The worst part was that said boy was guilelessly nice. Lunches at Gonzaga turned into lunches at JSEC, then Mushroom Burger, then WingStop, then TOSH, until you sat across him in the sushi place at the top of One Katipunan, free to order anything you want from the regular, non-promo menu. It was hard to feel bad for him, though, when he kept paying with crisp 1000 peso bills.

He was a stranger just weeks ago. 

He came in late for your morning workshop, his hair still wet from a shower, gym bag slung over his ( broad ) shoulder. One look at him and you thought, God, another one just going through his law units. His brow was furrowed. He pulled the chair beside you without making a sound (a minor feat with the old, heavy clunkers in the FA room), and sunk into it.
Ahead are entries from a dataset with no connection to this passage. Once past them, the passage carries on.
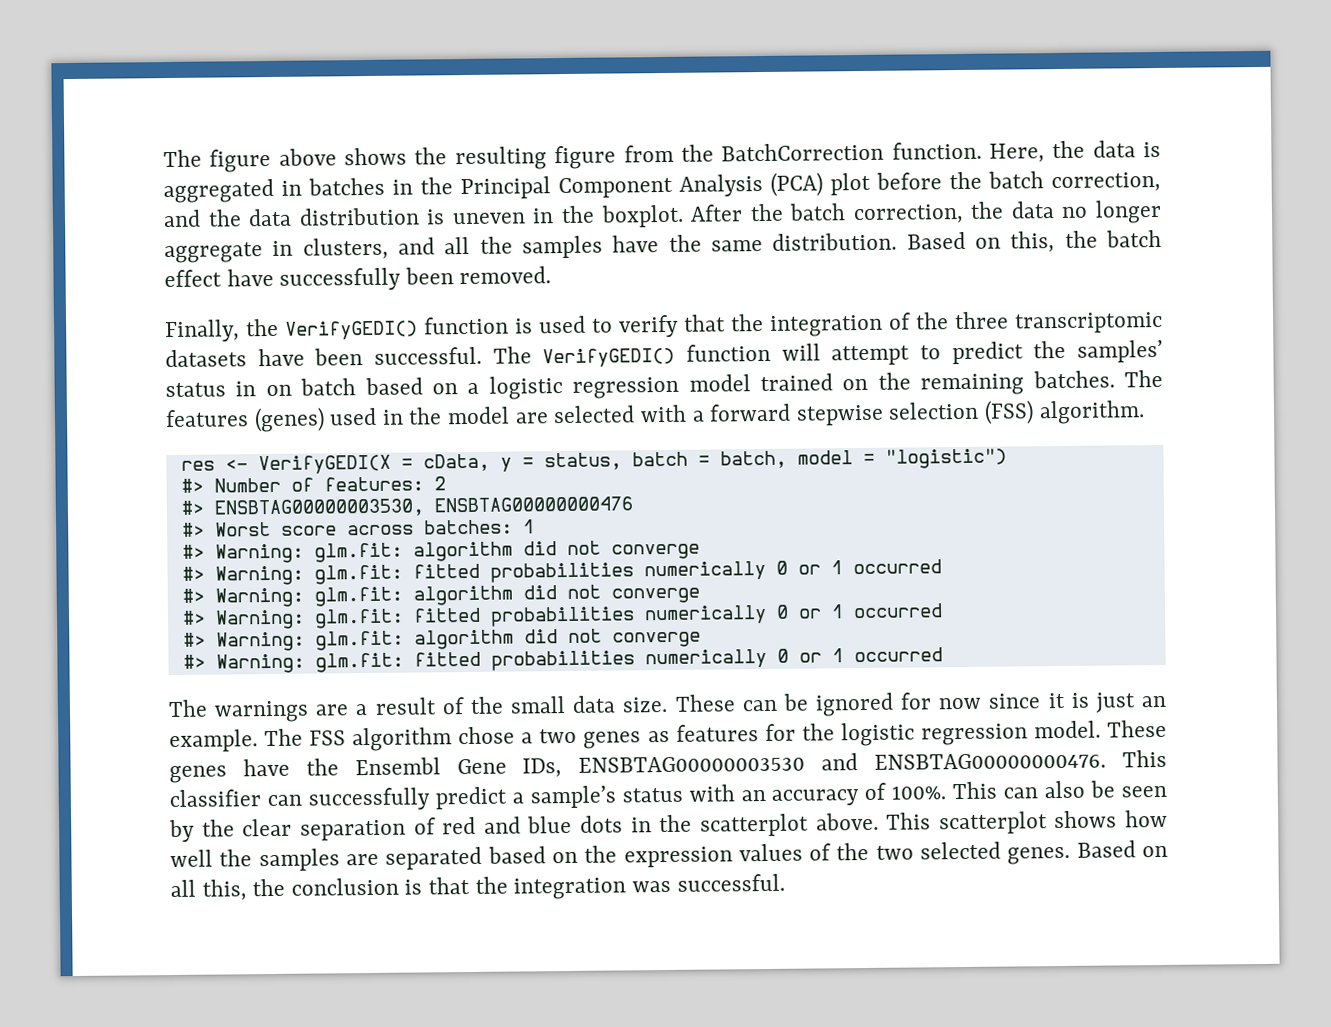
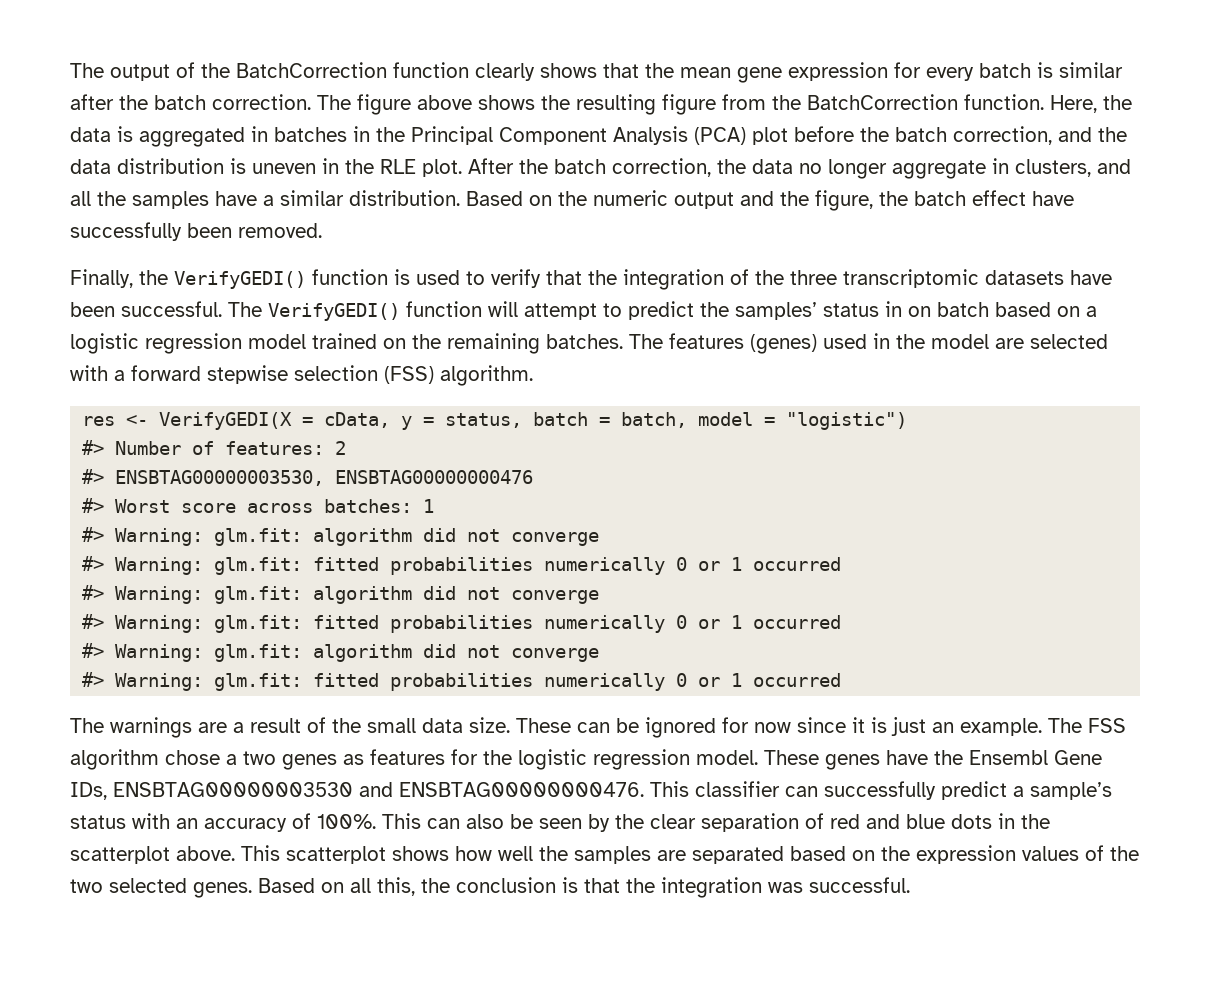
[163,149,202,168] The -> [70,62,1123,83] [70,94,351,110] The output of the BatchCorrection function clearly shows that the mean gene expression for every batch is similar after the batch correction. The
[600,204,684,228] boxplot. -> [380,159,462,177] RLE plot.
[668,234,763,252] the same -> [263,190,344,206] a similar
[1010,231,1056,253] this, -> [558,190,873,211] the numeric output and the figure,

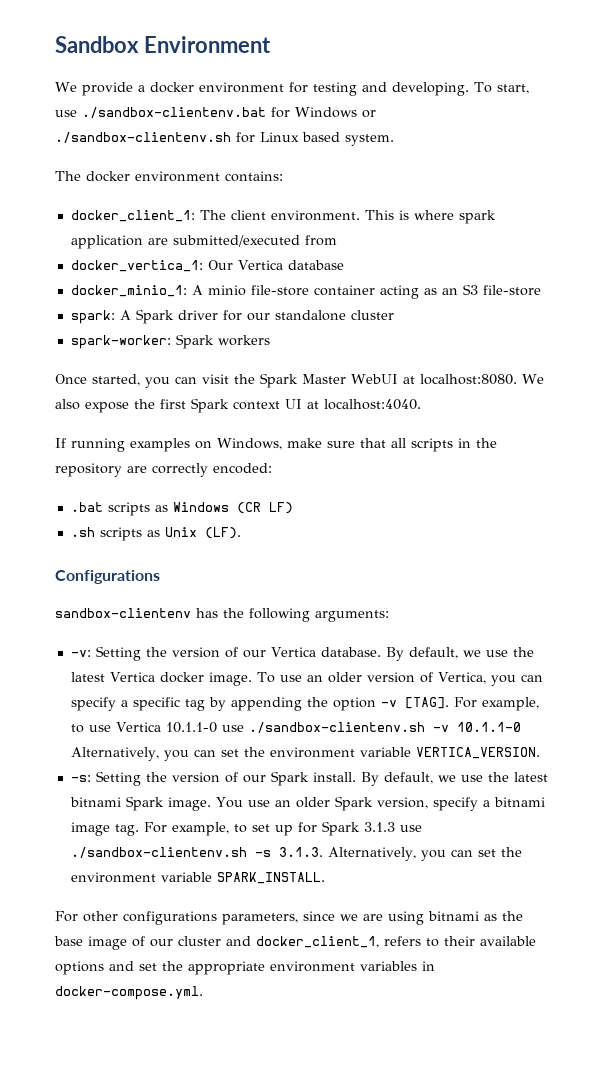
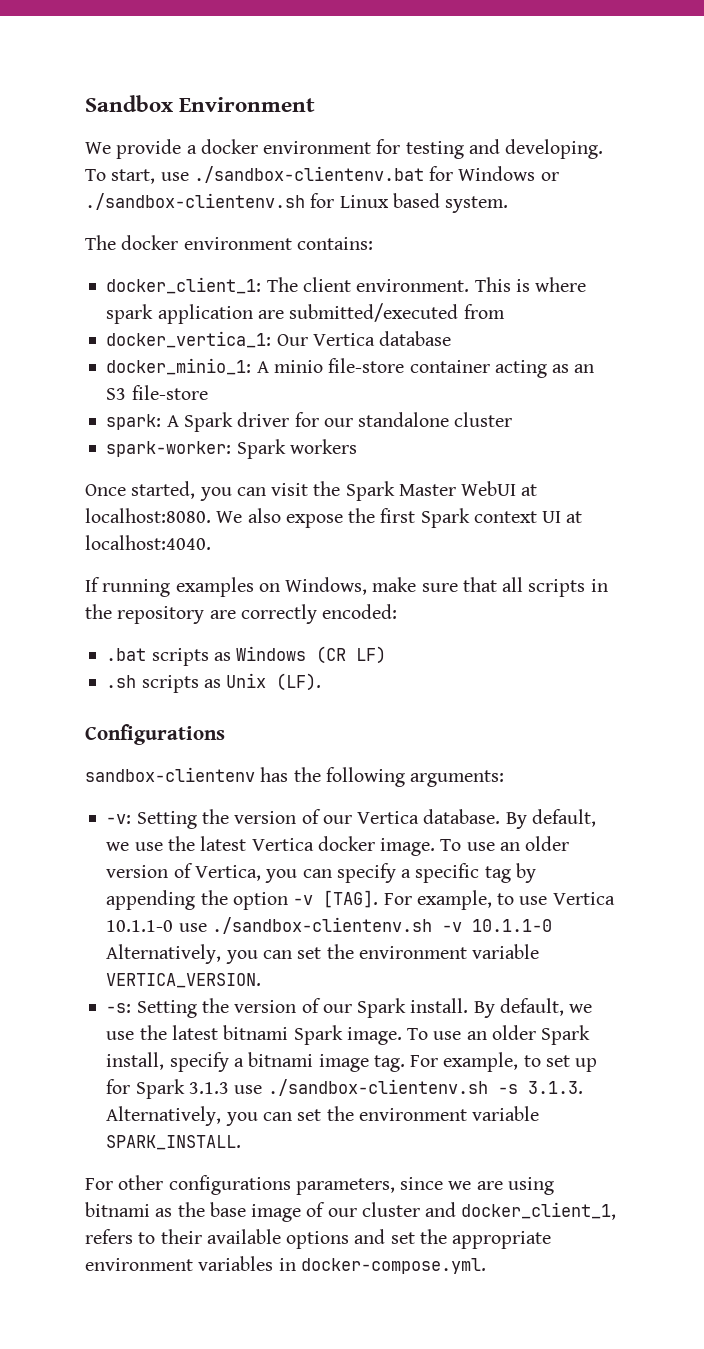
[215,797,243,808] You -> [407,1028,429,1040] To
[376,797,428,809] version, -> [106,1052,165,1070] install,

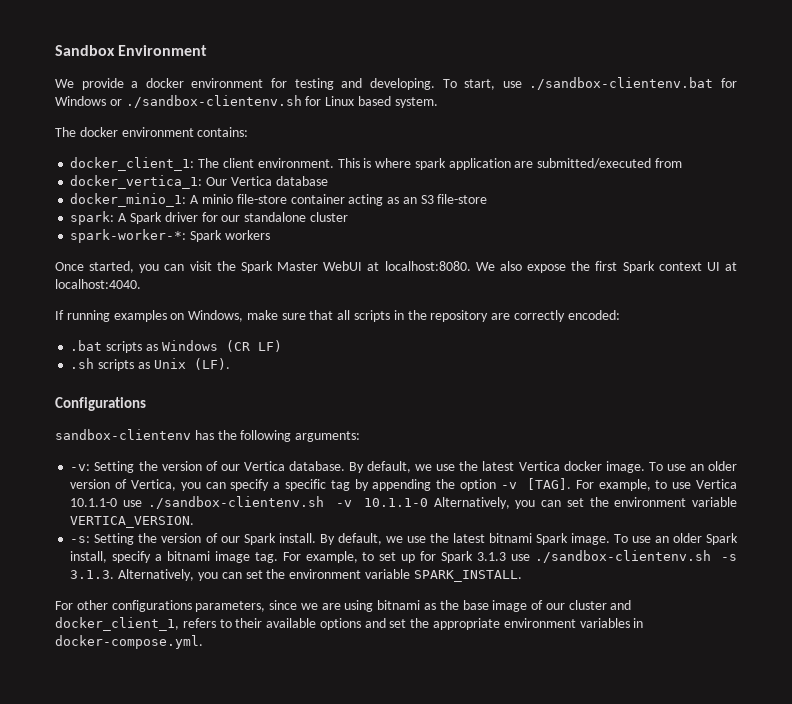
[106,441,232,457] spark-worker: -> [70,229,187,243] spark-worker-*:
His expression was guileless then, too. 

Guileless and vacant, he surveyed the room—the students seated around a large glass table, the prof leaned against the standing chalkboard placed right against the east wall, the battered couch pressed against the west wall that was only used during breaks. He looked unsure of what he’d missed. Your prof didn’t acknowledge his entry and continued droning on about Gay Talese and the birth of creative nonfiction. 
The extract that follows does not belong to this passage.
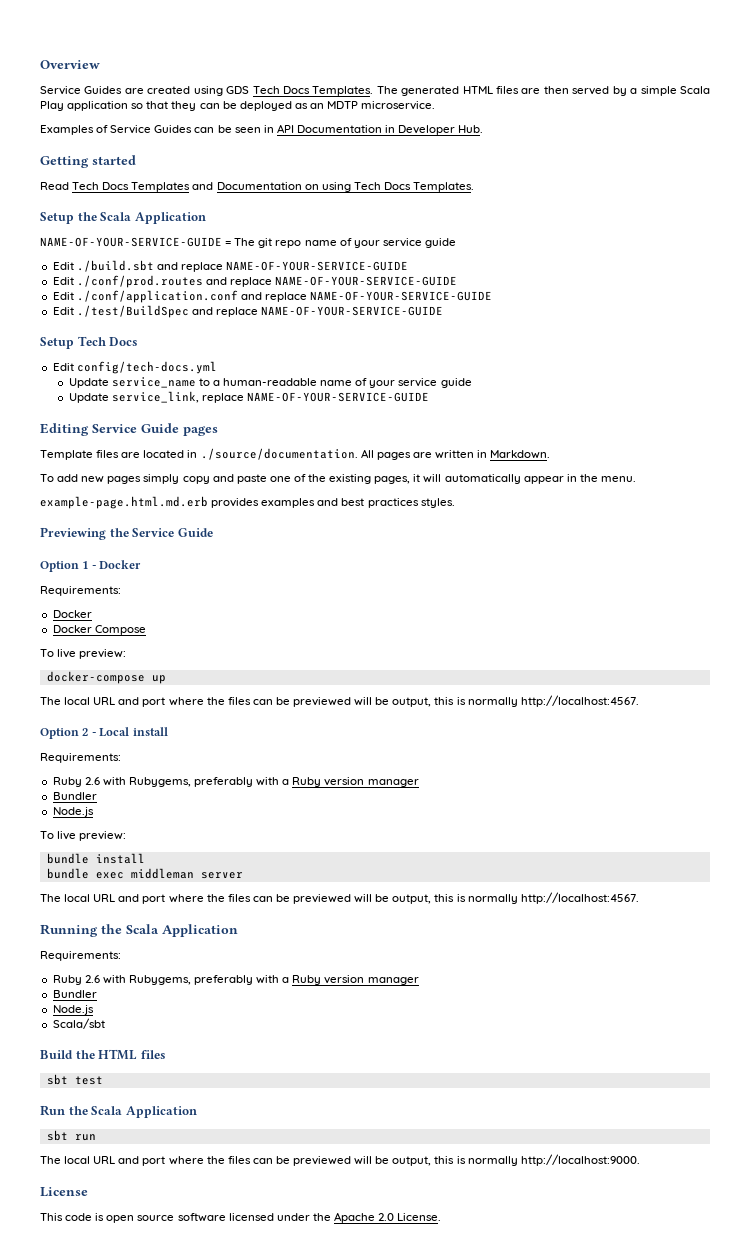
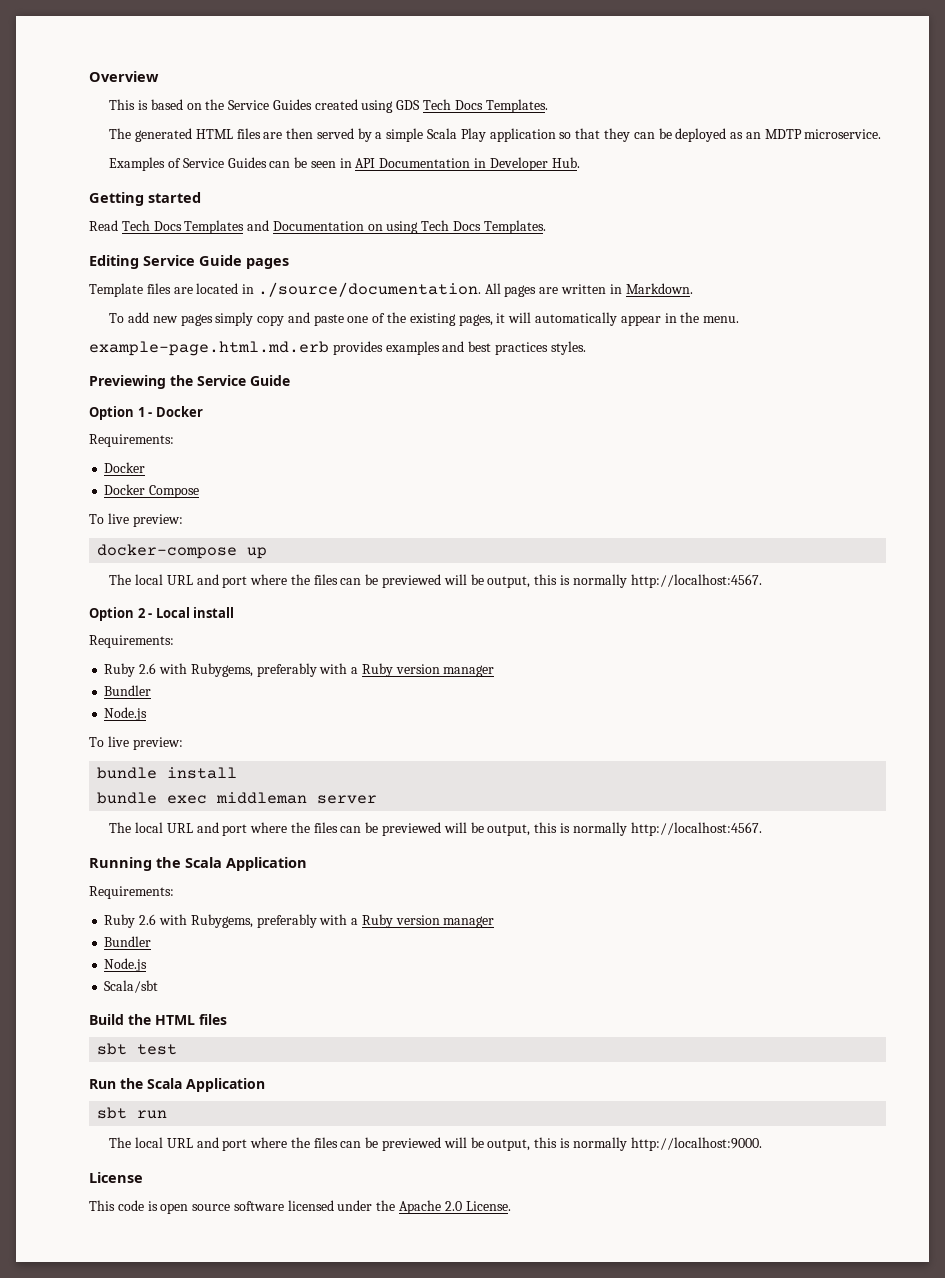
[40,86,144,95] Service Guides are -> [109,99,312,110] This is based on the Service Guides
(374, 91) none -> (548, 106) //
[40,212,206,224] [40,237,456,248] [52,260,409,272] [52,275,458,288] [52,290,493,303] [52,305,444,318] [40,336,139,349] [52,361,217,374] [68,377,472,388] [68,391,429,403] // Setup the Scala Application // NAME-OF-YOUR-SERVICE-GUIDE = The git repo name of your service guide // Edit ./build.sbt and replace NAME-OF-YOUR-SERVICE-GUIDE // Edit ./conf/prod.routes and replace NAME-OF-YOUR-SERVICE-GUIDE // Edit ./conf/application.conf and replace NAME-OF-YOUR-SERVICE-GUIDE // Edit ./test/BuildSpec and replace NAME-OF-YOUR-SERVICE-GUIDE // Setup Tech Docs // Edit config/tech-docs.yml // Update service_name to a human-readable name of your service guide // Update service_link, replace NAME-OF-YOUR-SERVICE-GUIDE -> (546, 227) none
A sliver of your conscience felt a little bad for him.

A little because you’re also racking up law school requirements. Except that you didn’t have to try very hard to plan your electives because you’re taking up a Creative Writing major instead of Legal Management or CommTech or whatever his course probably was.

Catholic guilt is the fastest-acting drug. Feeling repentant, you grabbed the stray syllabus, the only one left in the middle of the glass table that everyone had ignored, even your prof. You slid it in front of him.
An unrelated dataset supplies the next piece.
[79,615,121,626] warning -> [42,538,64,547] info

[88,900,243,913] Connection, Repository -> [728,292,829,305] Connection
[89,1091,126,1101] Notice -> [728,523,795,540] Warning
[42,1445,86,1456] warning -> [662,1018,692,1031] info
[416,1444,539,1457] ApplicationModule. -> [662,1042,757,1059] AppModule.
"Thanks," he said. There was a pause, one that almost lapsed into an awkward silence, before he added, “I’m Waks nga pala,” sounding exactly like the south boy that he was.

He nodded after you said your name back, like he was committing it to memory. His still expression moved, a slight upturn of his lips. It was hardly a smile. Still, the microexpression—just a twitch of muscle, really—changed his demeanor. He looked kind.

A heart beats as a result of a contraction of muscles. Just twitches, really, one after the other. If your heart contracted more times in the minute you saw his smile than it had for the rest of the morning, who needed to know?

No one, you thought to yourself, turning your attention back to your laptop screen. 

The sem went on. 

You stuffed syllabus after syllabus inside your plastic file case, knowing you’d forget about them until midterms came around in a couple of weeks, when it’d finally hit you that perhaps knowing the grading breakdown for each class was important. 

You were turned away from Rizal Lib when you tried to pass security wearing flip flops because you really didn’t feel like giving a shit that morning. 

You accidentally cut Theo 131 class because you fell asleep in the pub room, the lure of aircon too tempting.

You wrote about your relationship with your mother, then sent the draft in an email to everyone in your creative writing class.

The first essay Waks handed in to workshop was almost good. It was about his family history, his untetheredness from his Japanese heritage. The sentences were terse. It was a nice reprieve from you and everyone else in class trying to reinvent English syntax with more and more and more commas, semicolons, em dashes. His fumblings with figurative language endeared you. In Waks’ writing, a car was just a car. A volleyball just a volleyball. An Ayala Alabang mansion just any Ayala Alabang mansion.

It got a lukewarm reception from the class and a well-aimed, bratty comment from your prof. So, all normal, you thought,  All in a day’s workshop.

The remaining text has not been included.